DHEC explains how people 70+ can schedule COVID-19 vaccine

VIDEO: DHEC explains how people 70+ can schedule COVID-19 vaccine

CHARLESTON, S.C. (WCSC) - A man said he waited on hold for nearly two hours after calling the state health department for information about setting an appointment for a COVID-19 vaccine.

The number he called was the South Carolina Department of Health and Environmental Control’s Care Line, which health officials said could help people get information on getting the vaccine.
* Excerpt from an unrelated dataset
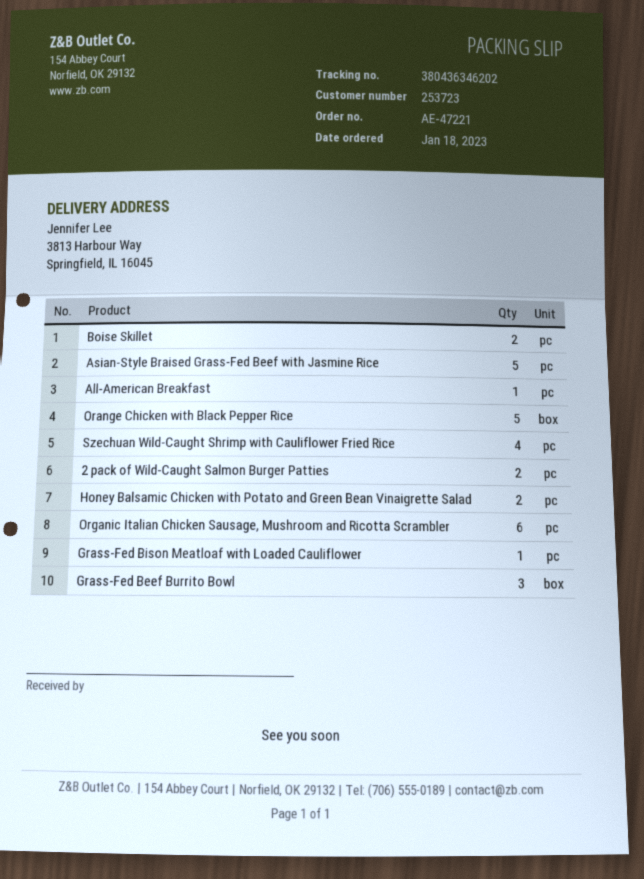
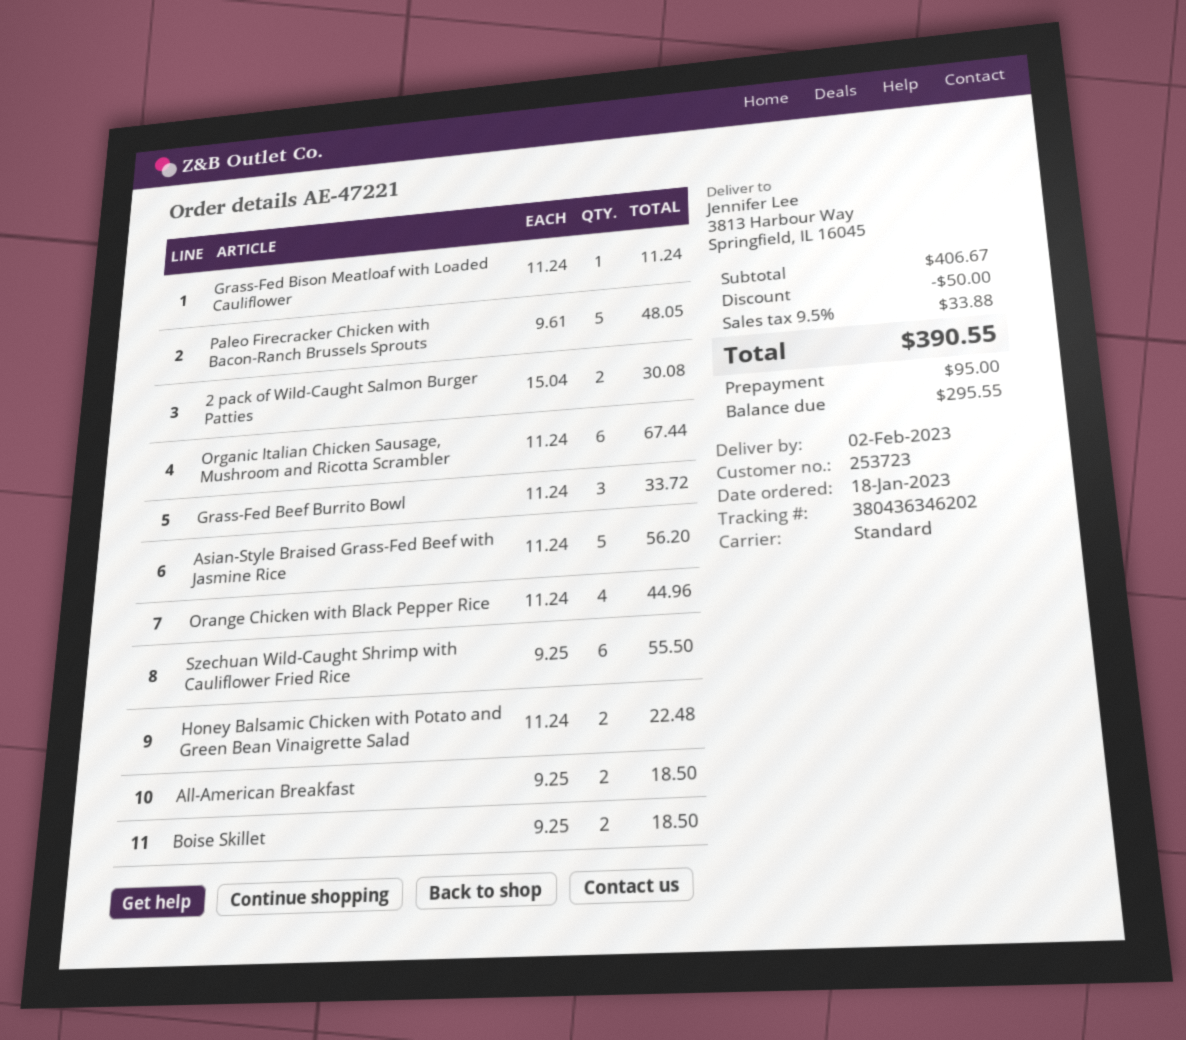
All-American Breakfast: 1 -> 2
Orange Chicken with Black Pepper Rice: 5 -> 4
Szechuan Wild-Caught Shrimp with Cauliflower Fried Rice: 4 -> 6
Paleo Firecracker Chicken with Bacon-Ranch Brussels Sprouts: none -> 5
On Tuesday, the official wait time for connecting with someone on the call was estimated at one hour. But he said he never got through to someone to answer his questions.

DHEC officials say they anticipate the call volume will only increase Wednesday, the day people who are 70 and older in the state can actually begin setting those appointments.

The Care Line is an existing line DHEC maintains at 855-472-3432.

State health officials say appointments can’t be made through the Care Line itself. However, callers can get the phone number for a facility near them where they can then call to schedule a vaccine appointment.

Executive Director of Charleston Area Senior Citizens Donna Cook is working to inform the people they serve about vaccination appointments.

“There are a lot of barriers still there and in particular this vulnerable age group, they’ve been isolated for so long...” Cook said. “The vaccine, they’re thinking is going to be the answer to those prayers and they’re going to really be wanting it.”

She’s creating fliers with information to hand deliver to seniors they serve through Meals on Wheels and the surrounding community. She says many are over 80 years old and don’t have internet access or transportation.

State health officials have a map, which will go live on Wednesday, to show locations accepting appointments for the COVID-19 vaccine. The map will provide the contact information for scheduling appointments at those locations. The map itself is not a way to schedule an appointment.

About 50 locations are expected to be added to the map next week.

State health officials say people without internet access should first and foremost try to call a health care facility directly where they would like to schedule their appointment. They say individuals can call any health care facility or hospital in the state to get the latest information on whether or not that facility is currently able to accept vaccine appointments.

The map is intended to be a resource to put that information in one place.

DHEC officials say they are partnering with the South Carolina Emergency Management Division to assist with responding to calls if needed. EMD officials say they could also use the National Guard or the State Guard to help with phone calls if necessary.

If it says an hour away, nine out of 10 they’re going to hang up, they’re not going to get to stay on the line,” Cook said.

State health officials estimate that roughly 627,800 South Carolinians are 70 or older. They say many are already receiving their vaccine through other Phase 1A eligibility.

There is no estimated timeline on how long it could take to vaccinate people in this age group. State leaders say that depends on vaccine supply as doses are delivered by the federal government, and how quickly health care facilities can schedule appointments.

Walk-ins are not able to receive the vaccine.

When you arrive to the appointment you must provide your driver’s license or form of ID that confirms your age. South Carolina residency is not a requirement.